■ **Instructions for the task**:
Starting at the top of the entries below, set down every line exactly, please, until you reach the line with "Mel Baldacchino | Deadlift2Kg: -133.5", which is included too.
(Information shown Opens)
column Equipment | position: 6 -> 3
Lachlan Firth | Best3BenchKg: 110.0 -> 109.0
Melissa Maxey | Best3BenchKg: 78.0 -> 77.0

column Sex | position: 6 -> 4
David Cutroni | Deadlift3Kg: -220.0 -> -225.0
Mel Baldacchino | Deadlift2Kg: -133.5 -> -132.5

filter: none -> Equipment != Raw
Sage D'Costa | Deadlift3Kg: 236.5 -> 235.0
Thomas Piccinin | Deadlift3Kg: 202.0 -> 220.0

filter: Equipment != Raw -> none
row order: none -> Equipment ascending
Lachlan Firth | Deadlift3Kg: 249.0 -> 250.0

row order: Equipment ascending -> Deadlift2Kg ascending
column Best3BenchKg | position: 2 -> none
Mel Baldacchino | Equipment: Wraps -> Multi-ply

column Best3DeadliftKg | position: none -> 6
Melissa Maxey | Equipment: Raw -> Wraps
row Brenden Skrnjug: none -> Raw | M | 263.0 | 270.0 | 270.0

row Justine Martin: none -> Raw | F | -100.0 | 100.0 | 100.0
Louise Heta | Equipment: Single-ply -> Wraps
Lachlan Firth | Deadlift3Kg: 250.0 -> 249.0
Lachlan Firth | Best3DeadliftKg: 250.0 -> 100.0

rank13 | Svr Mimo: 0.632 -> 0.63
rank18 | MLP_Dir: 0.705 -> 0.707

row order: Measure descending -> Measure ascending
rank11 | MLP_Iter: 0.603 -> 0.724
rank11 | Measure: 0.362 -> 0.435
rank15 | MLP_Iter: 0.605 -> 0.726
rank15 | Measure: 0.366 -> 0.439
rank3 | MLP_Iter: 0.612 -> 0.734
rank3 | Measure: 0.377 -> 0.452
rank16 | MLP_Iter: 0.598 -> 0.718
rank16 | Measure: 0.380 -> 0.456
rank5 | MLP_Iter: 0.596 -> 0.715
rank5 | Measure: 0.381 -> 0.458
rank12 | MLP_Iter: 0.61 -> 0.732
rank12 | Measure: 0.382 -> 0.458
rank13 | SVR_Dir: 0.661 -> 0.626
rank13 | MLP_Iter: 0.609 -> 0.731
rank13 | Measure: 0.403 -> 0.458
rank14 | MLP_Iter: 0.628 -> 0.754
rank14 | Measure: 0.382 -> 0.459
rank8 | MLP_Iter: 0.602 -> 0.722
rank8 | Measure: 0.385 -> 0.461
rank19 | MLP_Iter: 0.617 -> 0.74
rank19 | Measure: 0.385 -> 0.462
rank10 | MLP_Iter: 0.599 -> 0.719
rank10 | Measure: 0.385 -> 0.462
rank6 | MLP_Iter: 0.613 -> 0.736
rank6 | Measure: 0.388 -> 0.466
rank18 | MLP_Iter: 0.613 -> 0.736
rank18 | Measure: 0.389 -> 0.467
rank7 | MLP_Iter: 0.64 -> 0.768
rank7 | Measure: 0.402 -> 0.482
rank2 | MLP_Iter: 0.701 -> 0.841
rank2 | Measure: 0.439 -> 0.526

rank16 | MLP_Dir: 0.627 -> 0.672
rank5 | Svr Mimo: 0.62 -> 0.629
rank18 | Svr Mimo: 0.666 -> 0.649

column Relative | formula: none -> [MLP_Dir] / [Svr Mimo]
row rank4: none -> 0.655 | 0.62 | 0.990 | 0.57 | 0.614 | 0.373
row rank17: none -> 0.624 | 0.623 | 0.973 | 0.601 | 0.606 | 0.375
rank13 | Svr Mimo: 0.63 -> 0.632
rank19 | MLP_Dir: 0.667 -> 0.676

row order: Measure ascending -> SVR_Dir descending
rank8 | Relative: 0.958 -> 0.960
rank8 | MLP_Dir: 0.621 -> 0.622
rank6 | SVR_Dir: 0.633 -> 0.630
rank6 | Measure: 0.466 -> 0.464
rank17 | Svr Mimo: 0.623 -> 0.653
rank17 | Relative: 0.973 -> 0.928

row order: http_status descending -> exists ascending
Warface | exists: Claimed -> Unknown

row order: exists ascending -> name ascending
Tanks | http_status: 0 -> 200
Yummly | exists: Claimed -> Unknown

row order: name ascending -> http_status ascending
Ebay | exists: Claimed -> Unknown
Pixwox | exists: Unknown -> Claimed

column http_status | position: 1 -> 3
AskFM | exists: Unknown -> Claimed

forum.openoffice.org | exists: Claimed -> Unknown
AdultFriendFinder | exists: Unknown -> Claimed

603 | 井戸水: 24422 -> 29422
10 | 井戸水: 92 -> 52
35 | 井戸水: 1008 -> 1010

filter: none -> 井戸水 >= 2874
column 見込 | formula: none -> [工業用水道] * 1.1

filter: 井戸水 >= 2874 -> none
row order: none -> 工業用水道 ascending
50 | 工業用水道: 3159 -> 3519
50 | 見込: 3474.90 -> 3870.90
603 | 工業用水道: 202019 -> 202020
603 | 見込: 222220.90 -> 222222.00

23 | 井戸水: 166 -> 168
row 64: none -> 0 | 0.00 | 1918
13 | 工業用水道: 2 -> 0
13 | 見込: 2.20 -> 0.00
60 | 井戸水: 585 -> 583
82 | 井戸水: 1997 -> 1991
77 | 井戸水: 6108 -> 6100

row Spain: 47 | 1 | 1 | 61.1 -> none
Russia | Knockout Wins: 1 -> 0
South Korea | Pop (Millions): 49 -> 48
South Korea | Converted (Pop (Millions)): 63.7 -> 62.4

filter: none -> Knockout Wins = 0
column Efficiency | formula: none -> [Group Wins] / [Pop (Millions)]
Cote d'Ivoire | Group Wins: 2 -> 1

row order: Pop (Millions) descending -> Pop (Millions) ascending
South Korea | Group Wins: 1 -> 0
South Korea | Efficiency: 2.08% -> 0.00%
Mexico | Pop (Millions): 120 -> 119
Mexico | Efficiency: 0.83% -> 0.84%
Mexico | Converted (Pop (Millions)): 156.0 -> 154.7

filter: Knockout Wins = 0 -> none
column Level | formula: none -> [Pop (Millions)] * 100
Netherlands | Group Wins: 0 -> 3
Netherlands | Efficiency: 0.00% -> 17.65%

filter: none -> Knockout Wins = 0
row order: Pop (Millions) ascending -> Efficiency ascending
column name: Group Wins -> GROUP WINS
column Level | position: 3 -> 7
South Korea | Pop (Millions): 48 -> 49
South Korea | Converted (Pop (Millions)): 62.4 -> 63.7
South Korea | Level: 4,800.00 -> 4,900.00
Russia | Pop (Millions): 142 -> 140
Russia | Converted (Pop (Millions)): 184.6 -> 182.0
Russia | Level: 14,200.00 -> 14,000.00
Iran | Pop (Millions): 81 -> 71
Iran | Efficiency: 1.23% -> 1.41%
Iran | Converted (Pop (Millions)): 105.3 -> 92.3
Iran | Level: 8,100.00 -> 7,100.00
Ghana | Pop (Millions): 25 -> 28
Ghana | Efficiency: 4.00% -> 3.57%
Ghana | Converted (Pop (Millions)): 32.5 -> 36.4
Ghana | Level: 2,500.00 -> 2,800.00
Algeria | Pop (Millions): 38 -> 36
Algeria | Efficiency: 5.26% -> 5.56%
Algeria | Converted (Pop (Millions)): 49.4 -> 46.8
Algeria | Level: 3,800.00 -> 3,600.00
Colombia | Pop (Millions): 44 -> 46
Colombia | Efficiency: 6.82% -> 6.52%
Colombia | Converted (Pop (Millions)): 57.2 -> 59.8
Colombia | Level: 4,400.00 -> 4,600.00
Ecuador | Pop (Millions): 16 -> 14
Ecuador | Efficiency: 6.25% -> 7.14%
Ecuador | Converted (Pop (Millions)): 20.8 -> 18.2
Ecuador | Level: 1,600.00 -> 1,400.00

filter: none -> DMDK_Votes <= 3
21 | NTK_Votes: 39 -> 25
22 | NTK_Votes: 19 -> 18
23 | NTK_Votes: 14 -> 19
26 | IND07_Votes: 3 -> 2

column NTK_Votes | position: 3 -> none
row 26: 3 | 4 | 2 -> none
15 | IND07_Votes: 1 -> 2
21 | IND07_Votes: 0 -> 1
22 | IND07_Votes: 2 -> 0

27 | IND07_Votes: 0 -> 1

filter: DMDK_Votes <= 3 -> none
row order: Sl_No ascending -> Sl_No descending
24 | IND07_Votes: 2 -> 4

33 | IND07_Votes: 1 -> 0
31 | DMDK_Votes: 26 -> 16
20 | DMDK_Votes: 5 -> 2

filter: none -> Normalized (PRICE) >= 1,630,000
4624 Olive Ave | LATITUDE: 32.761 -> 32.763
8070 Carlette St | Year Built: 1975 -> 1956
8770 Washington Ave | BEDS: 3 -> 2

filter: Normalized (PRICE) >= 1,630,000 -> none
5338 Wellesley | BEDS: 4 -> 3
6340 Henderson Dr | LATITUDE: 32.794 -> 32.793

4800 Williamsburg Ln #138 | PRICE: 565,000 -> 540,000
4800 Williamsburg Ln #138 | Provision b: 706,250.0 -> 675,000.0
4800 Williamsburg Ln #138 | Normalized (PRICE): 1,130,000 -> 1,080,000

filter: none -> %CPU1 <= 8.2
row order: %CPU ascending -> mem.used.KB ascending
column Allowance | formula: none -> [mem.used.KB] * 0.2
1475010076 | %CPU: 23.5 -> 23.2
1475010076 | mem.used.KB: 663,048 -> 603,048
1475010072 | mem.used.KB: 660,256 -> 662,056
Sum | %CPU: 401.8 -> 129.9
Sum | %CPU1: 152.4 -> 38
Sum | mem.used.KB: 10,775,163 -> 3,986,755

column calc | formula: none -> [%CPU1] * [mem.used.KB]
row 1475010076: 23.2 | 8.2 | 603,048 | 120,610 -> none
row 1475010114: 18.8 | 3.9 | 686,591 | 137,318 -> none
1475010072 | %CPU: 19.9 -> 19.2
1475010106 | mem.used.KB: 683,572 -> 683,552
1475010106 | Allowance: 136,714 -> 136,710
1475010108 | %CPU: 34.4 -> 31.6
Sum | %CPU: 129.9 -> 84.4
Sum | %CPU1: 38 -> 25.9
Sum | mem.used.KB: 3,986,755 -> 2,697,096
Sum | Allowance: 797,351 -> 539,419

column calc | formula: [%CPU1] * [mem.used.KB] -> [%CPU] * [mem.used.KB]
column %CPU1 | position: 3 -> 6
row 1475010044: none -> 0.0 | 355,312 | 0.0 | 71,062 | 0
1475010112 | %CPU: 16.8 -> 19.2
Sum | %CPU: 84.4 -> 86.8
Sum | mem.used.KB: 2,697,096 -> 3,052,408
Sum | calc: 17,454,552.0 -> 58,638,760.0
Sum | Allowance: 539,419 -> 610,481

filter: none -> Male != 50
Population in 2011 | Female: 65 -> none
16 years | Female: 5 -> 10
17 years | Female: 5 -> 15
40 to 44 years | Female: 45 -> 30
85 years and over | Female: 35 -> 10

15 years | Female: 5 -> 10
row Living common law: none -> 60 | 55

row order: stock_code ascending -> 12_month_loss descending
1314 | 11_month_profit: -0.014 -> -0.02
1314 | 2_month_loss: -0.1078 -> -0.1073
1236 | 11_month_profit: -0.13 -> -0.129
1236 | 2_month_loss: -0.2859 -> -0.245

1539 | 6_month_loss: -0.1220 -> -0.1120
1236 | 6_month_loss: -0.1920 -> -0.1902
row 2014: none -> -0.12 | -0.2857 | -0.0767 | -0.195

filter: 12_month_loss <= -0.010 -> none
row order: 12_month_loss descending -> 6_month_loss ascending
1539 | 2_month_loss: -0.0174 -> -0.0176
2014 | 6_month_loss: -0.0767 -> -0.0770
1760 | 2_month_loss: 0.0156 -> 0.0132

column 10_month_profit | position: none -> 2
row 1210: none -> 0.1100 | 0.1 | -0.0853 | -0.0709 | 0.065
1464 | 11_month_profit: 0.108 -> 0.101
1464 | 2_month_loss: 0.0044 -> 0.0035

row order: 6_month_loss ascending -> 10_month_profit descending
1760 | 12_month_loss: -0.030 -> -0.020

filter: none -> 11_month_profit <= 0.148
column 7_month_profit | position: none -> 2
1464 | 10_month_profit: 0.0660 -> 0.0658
(Information shown Closes)
■ **Exercise result**:
column Equipment | position: 6 -> 3
Lachlan Firth | Best3BenchKg: 110.0 -> 109.0
Melissa Maxey | Best3BenchKg: 78.0 -> 77.0

column Sex | position: 6 -> 4
David Cutroni | Deadlift3Kg: -220.0 -> -225.0
Mel Baldacchino | Deadlift2Kg: -133.5 -> -132.5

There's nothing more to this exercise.